## WORK ORDER
Starting from the line with "border-bottom: 3px solid" and going up to and including the line with "none -> <span>", copy the listing below exactly. Leave all images out.

## EXERCISE INPUT
== Segment start ==
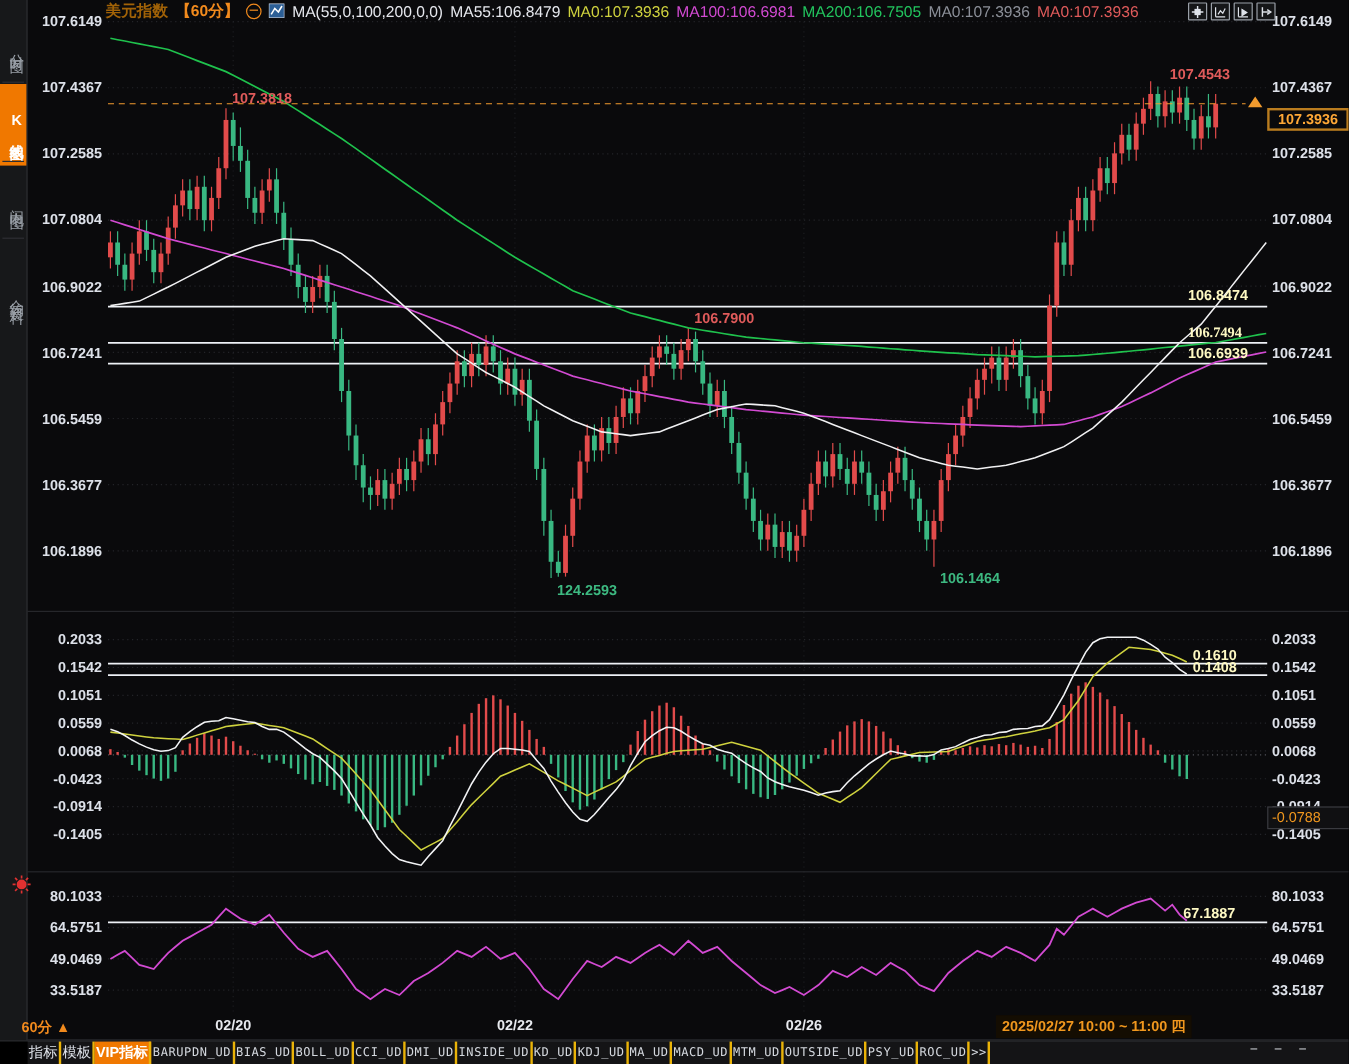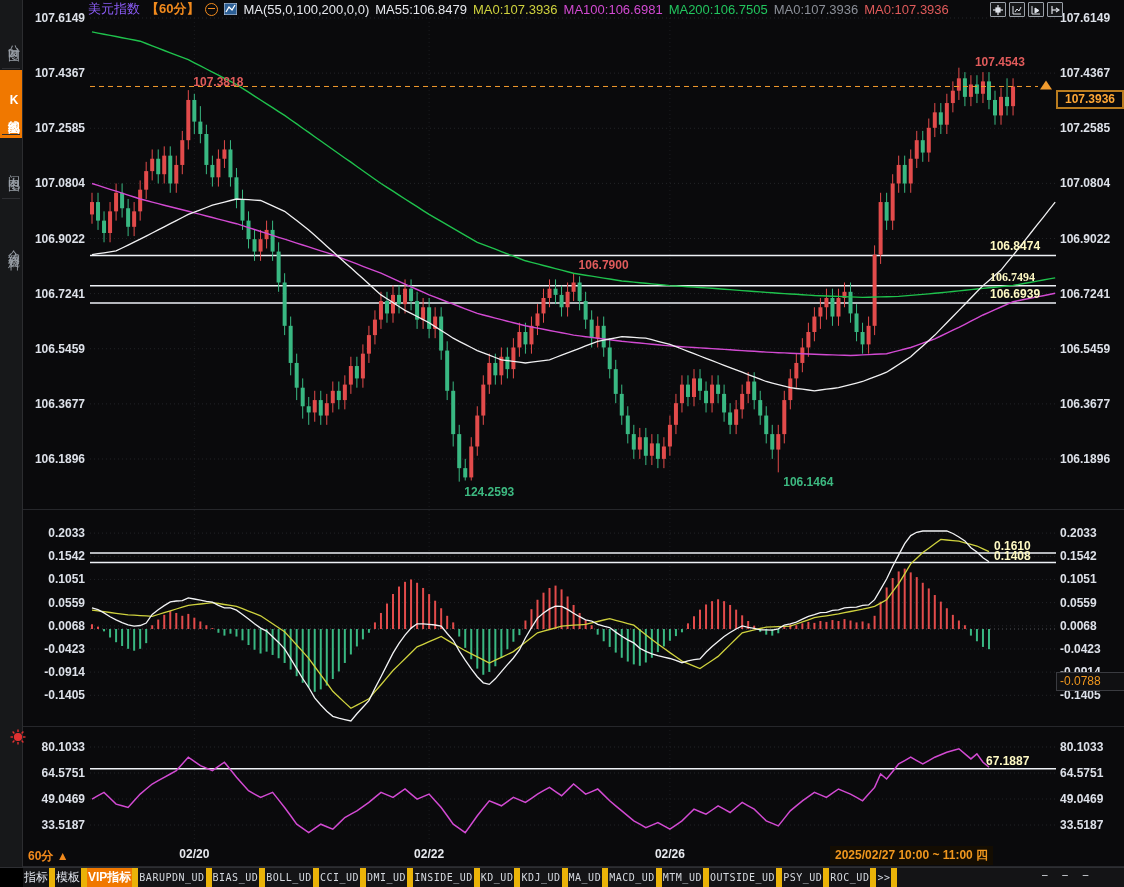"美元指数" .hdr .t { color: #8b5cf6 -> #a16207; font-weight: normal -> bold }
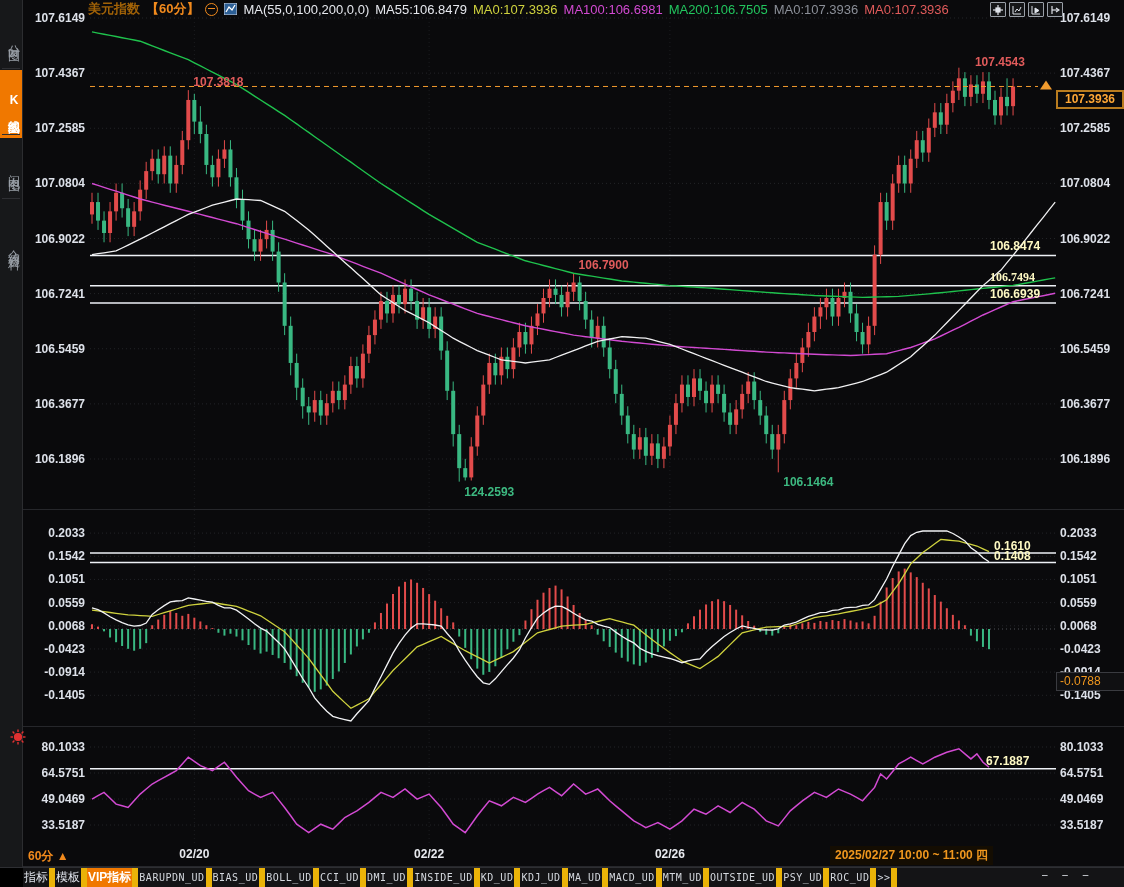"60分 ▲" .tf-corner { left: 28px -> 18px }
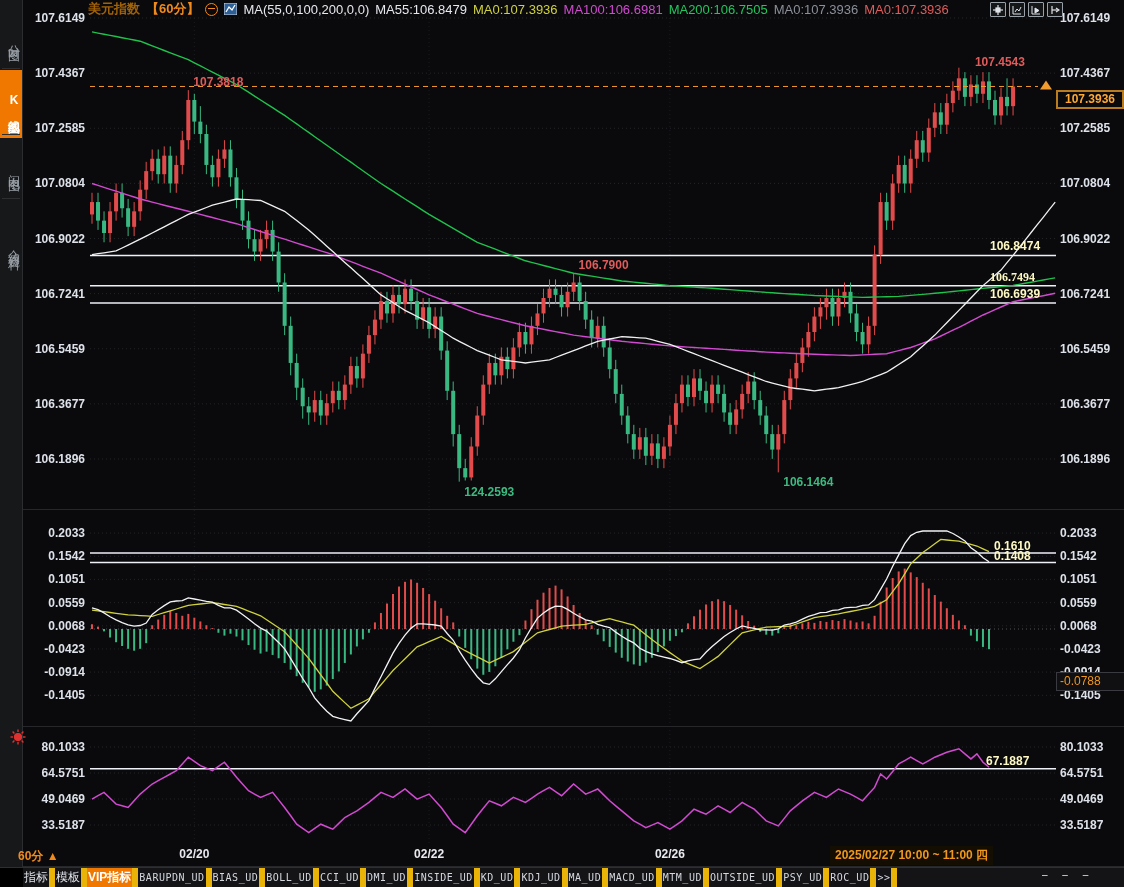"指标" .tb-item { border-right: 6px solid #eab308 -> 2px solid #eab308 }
== Segment end ==
== Segment start ==
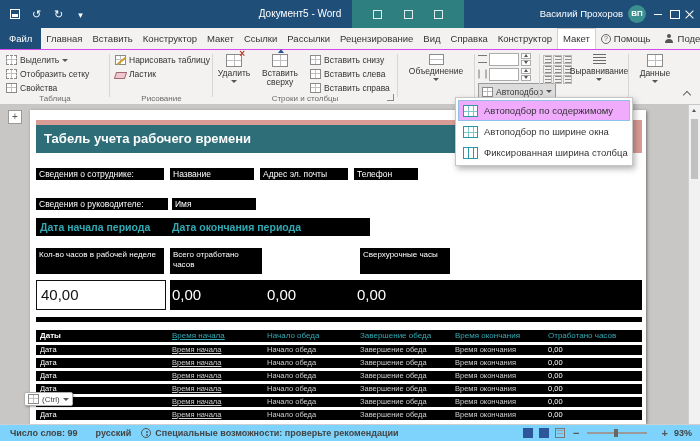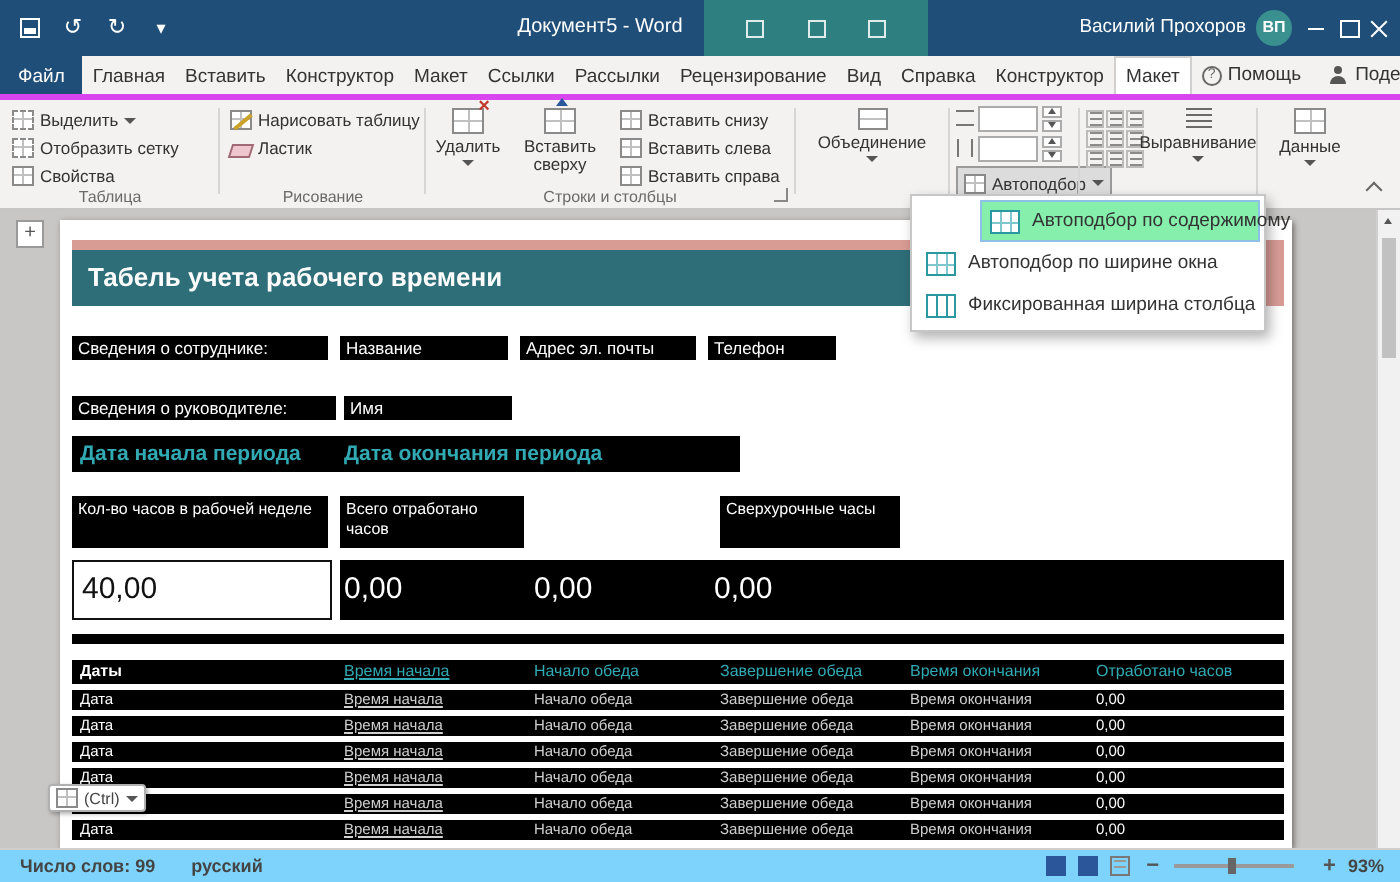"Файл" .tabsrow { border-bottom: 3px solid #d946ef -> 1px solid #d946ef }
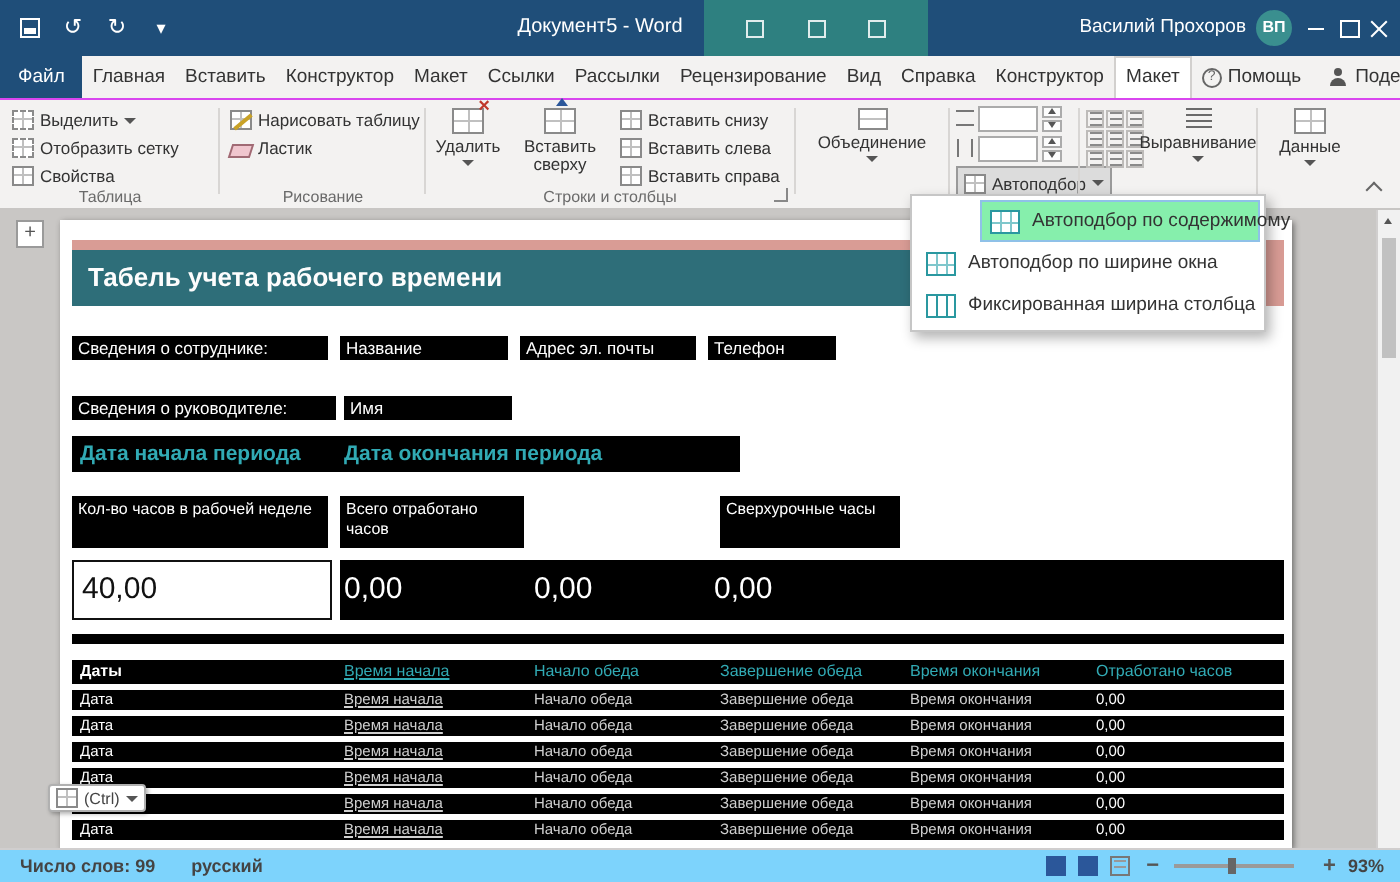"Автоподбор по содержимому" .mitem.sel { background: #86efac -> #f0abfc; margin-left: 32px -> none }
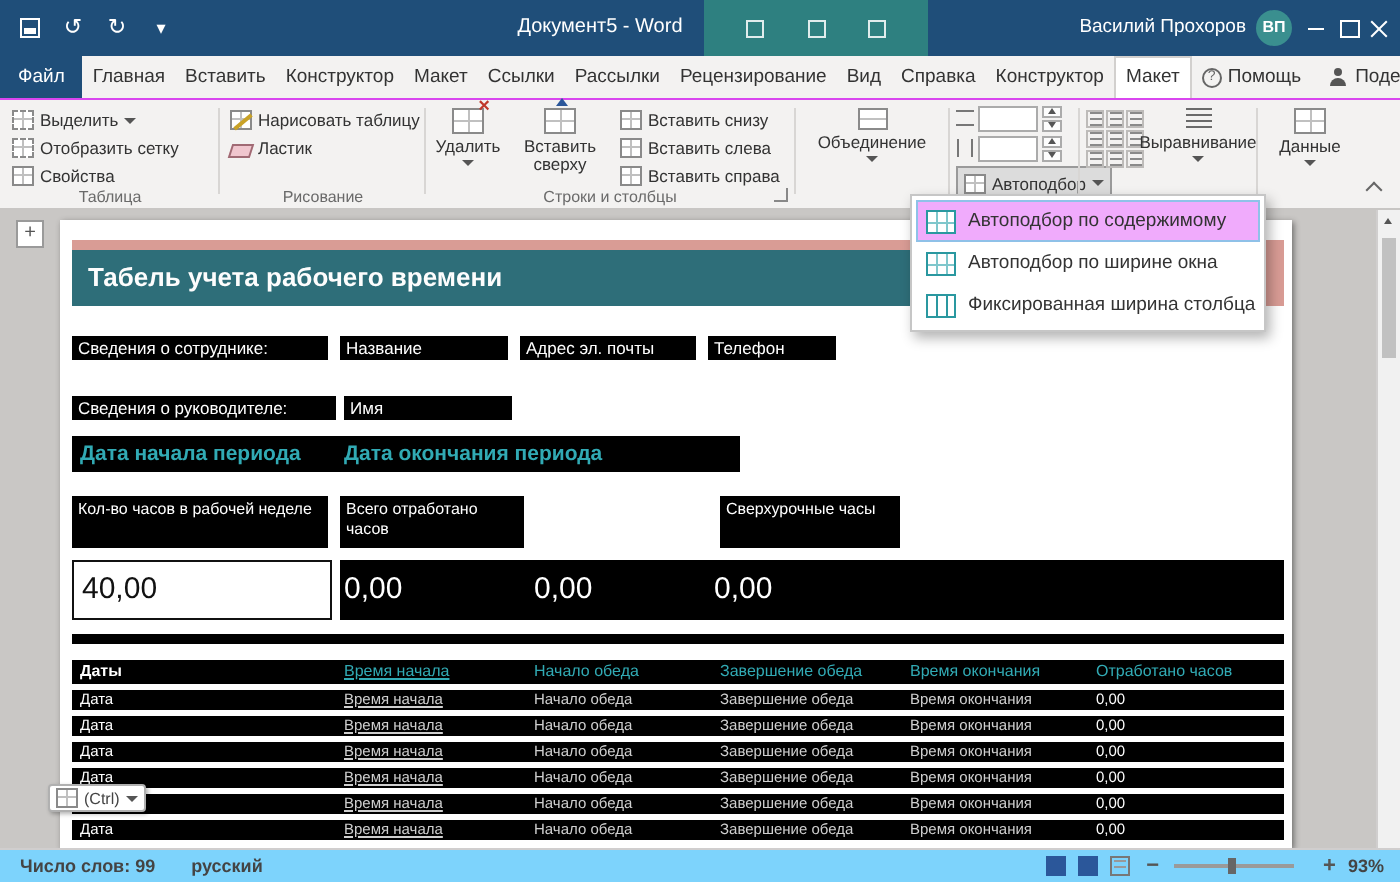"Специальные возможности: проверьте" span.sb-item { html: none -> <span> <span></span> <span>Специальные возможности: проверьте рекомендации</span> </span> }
== Segment end ==
== Segment start ==
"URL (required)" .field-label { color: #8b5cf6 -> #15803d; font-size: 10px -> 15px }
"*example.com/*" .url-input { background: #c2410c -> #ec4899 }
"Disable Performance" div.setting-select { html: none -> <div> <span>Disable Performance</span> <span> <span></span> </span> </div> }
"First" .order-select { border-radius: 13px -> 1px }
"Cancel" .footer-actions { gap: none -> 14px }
== Segment end ==
## RESULT OF THE TASK
"Файл" .tabsrow { border-bottom: 3px solid #d946ef -> 1px solid #d946ef }
"Автоподбор по содержимому" .mitem.sel { background: #86efac -> #f0abfc; margin-left: 32px -> none }
"Специальные возможности: проверьте" span.sb-item { html: none -> <span> <span></span> <span>Специальные возможности: проверьте рекомендации</span> </span> }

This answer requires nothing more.